Below is a simplified diagram showing the technical architecture of the LDMS implemented in a Singapore Government instance of Amazon Web Services (AWS). Export files from source systems, are dropped in a shared location where they are picked up by import control scripts, passed to appropriate import pipeline processes, the output from which are then uploaded into a GraphDB Knowledge Graph. The Data Management and Discovery interfaces running on metaphactory platform then interact with that Knowledge Graph.

Having set the scene, let us zoom in on the ILS pipeline and its requirements and implementation.

Input

Individual Marc-XML files, one per MARC record, exported from NLB’s ILS system, are placed in the shared location. They are picked up by timed python scripts and passed for processing.

MARC to BIBFRAME
The first step in the pipeline is to produce BIBFRAME-RDF equivalents to the individual MARC records. For this, use was made of the open-source scripts shared by the Library of Congress (LoC) – marc2bibframe2.

marc2bibframe2 was chosen for a few reasons. Firstly, it closely follows the MARC 21 to BIBFRAME 2.0 Conversion Specifications published by LoC, which are recognised across the bibliographic world. Secondly, they are designed to read MARC-XML files in the form output from the ILS source. Also they are in the form of XSLT scripts which could be easily wrapped and controlled in the chosen python based environment.

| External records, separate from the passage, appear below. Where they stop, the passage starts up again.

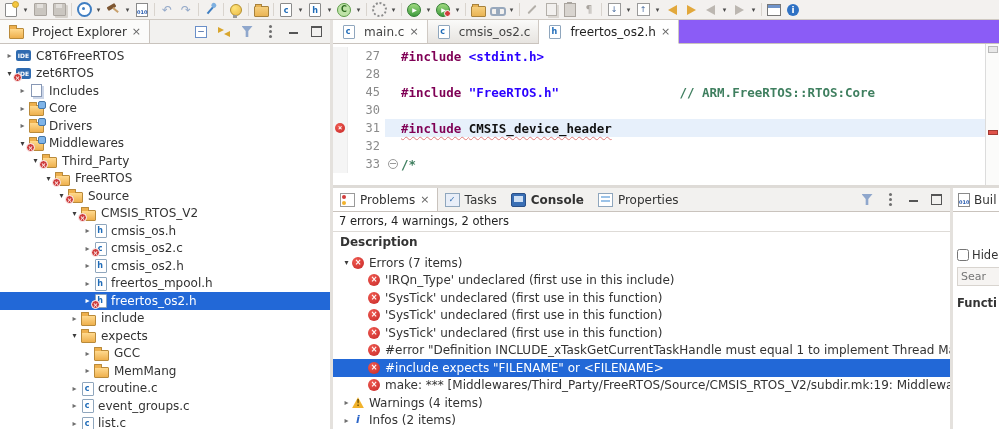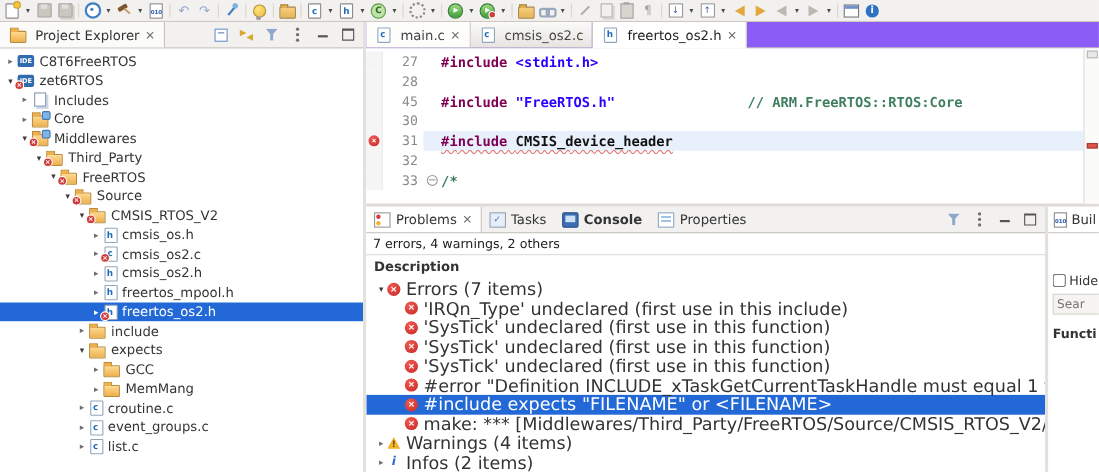--- a/index.html
+++ b/index.html
@@ -132,21 +132,21 @@
   .pi-tasks{background:#e8eef8;border:1px solid #8fa6bd;}
   .pi-tasks::after{content:"✓";position:absolute;inset:0;text-align:center;font-size:8px;color:#2f6bb0;line-height:12px;}
   .pi-console{background:#3a6fb5;border:1px solid #2a5088;border-radius:2px;}
   .pi-console::after{content:"";position:absolute;left:2px;top:2px;right:2px;bottom:4px;background:#cfe0f5;}
   .pi-props{background:#fff;border:1px solid #8fa6bd;}
   .pi-props::after{content:"";position:absolute;left:2px;right:2px;top:2px;height:7px;
       background:repeating-linear-gradient(#9cc3e8 0 2px,#fff 2px 4px);}
   .psummary{height:17px;padding:2px 6px 0;font-size:11.5px;color:#222;flex:none;}
   .pheader{height:19px;display:flex;align-items:center;padding:0 7px;font-weight:bold;border-top:1px solid #dedbd7;flex:none;}
   .prows{flex:1;overflow:hidden;padding-top:3px;}
-  .prow{height:17.5px;display:flex;align-items:center;white-space:nowrap;font-size:16px;}
+  .prow{height:17.5px;display:flex;align-items:center;white-space:nowrap;font-size:12px;}
   .prow.selected{background:#2268d7;color:#fff;}
   .prow .lbl{overflow:hidden;text-overflow:clip;}
   .sev{flex:none;margin-right:5px;position:relative;}
   .sev-err{width:12px;height:12px;border-radius:50%;background:radial-gradient(circle at 35% 30%,#f05a50,#c62828);color:#fff;font-size:8px;line-height:12px;text-align:center;font-weight:bold;}
   .sev-err::after{content:"×";}
   .sev-warn{width:12px;height:11px;background:#f2b32c;clip-path:polygon(50% 0,100% 100%,0 100%);color:#6b4e00;font-size:8px;font-weight:bold;text-align:center;line-height:14px;}
   .sev-warn::after{content:"!";}
   .sev-info{width:12px;height:12px;color:#2c66c9;font-weight:bold;font-style:italic;text-align:center;font-size:11px;line-height:12px;}
   .sev-info::after{content:"i";}
   
@@ -353,20 +353,27 @@
           <span>Includes</span>
         </div>
       <div class="trow" style="padding-left:17px">
           <span class="arrow col"></span>
           <span class="ic folder">
             <span class="badge-src"></span>
           </span>
           <span>Core</span>
         </div>
       <div class="trow" style="padding-left:17px">
+          <span class="arrow col"></span>
+          <span class="ic folder">
+            <span class="badge-src"></span>
+          </span>
+          <span>Drivers</span>
+        </div>
+      <div class="trow" style="padding-left:17px">
           <span class="arrow exp"></span>
           <span class="ic folder">
             <span class="badge-src"></span>
             <span class="badge-err"></span>
           </span>
           <span>Middlewares</span>
         </div>
       <div class="trow" style="padding-left:30px">
           <span class="arrow exp"></span>
           <span class="ic folder">

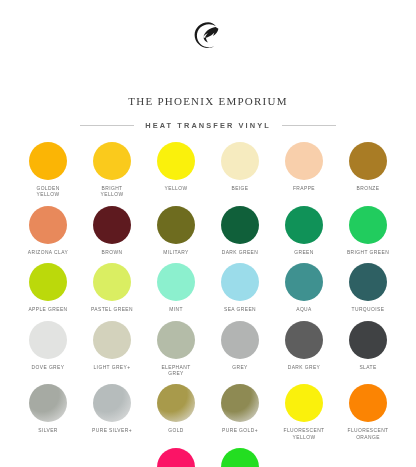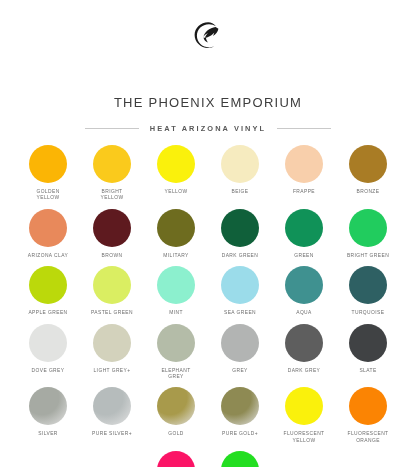--- a/index.html
+++ b/index.html
@@ -29,24 +29,24 @@
     padding-top: 21px;
     text-align: center;
   }
   .logo-mark {
     width: 34px;
     height: 30px;
     margin: 0 auto 5px auto;
     display: block;
   }
   .brand-name {
-    font-size: 13px;
+    font-size: 11px;
     letter-spacing: 1.25px;
     color: #3d3d3d;
-    font-family: Liberation Sans, sans-serif;
+    font-family: Liberation Serif, serif;
     text-transform: uppercase;
     font-variant: small-caps;
     white-space: nowrap;
     margin-top: 44px;
   }
 
   .section-rule {
     margin-top: 14px;
     display: flex;
     align-items: center;
@@ -113,21 +113,21 @@
   <div class="brand-header">
     <svg class="logo-mark" viewBox="0 0 34 30">
       <path d="M17.2 1.2C9.6 1.2 3.6 6.9 3.6 14.1c0 7.1 5.9 12.9 13.5 12.9 2.3 0 4.4-.5 6.2-1.4-1.6.5-3.3.8-5.1.8-7 0-12.3-5.1-12.3-11.6C5.9 8.3 11.1 3.2 18 3.2c2.6 0 5 .8 6.9 2.1-2-2.6-4.9-4.1-7.7-4.1z" fill="#1a1a1a"></path>
       <path d="M24.6 5.9c-2.9.4-5.9 1.6-8.2 3.6-2.1 1.8-3.4 4-3.9 6.2 1.1-1.5 2.7-2.8 4.6-3.7-1.5 1.4-2.6 3.1-3.1 4.9 2.6-.3 5.6-1.6 7.9-3.8.5-.5 1-1 1.4-1.5-.2 1.2-.7 2.4-1.5 3.5 2.9-1.5 5.1-4.3 5.6-7.4l-2.8-1.8z" fill="#1a1a1a"></path>
       <path d="M12.5 16.4c.4 2.3 2.1 4.3 4.6 5.2-1.2-1.4-1.9-3-2.1-4.6l-2.5-.6z" fill="#1a1a1a"></path>
     </svg>
     <div class="brand-name">The Phoenix Emporium</div>
 
     <div class="section-rule">
       <span class="rule-line"></span>
-      <span class="section-title">HEAT ARIZONA VINYL</span>
+      <span class="section-title">HEAT TRANSFER VINYL</span>
       <span class="rule-line"></span>
     </div>
   </div>
 
   <div class="grid">
 
     <div class="row">
       <div class="cell">
         <span class="swatch" style="background: rgb(251, 181, 5);"></span>
         <span class="cell-label">GOLDEN YELLOW</span>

That wrapping consists of a python script that takes care of multiple file handling, and caching and reuse of the xslt transform module so that one is not created for every individual file transform. The python script was constructed so that it could be run on a local file system, for development and debug, and also deployed, for production operations, as AWS Lambda virtual processes using AWS S3 virtual file structures.

The output from the process is individual RDF-XML files containing a representation of the entities (Work, Instance, Item, Organization, Person, Subject, etc.) implicitly described in the source MARC data. A mini RDF knowledge graph for each record processed.

BIBFRAME and Schema.org
The next step in the pipeline is to add Schema.org entity types and properties to the BIBFRAME. This is to satisfy the dual requirements in the LDMS for all entities to be described, as a minimum, with Schema.org, and having Schema.org to share on the web.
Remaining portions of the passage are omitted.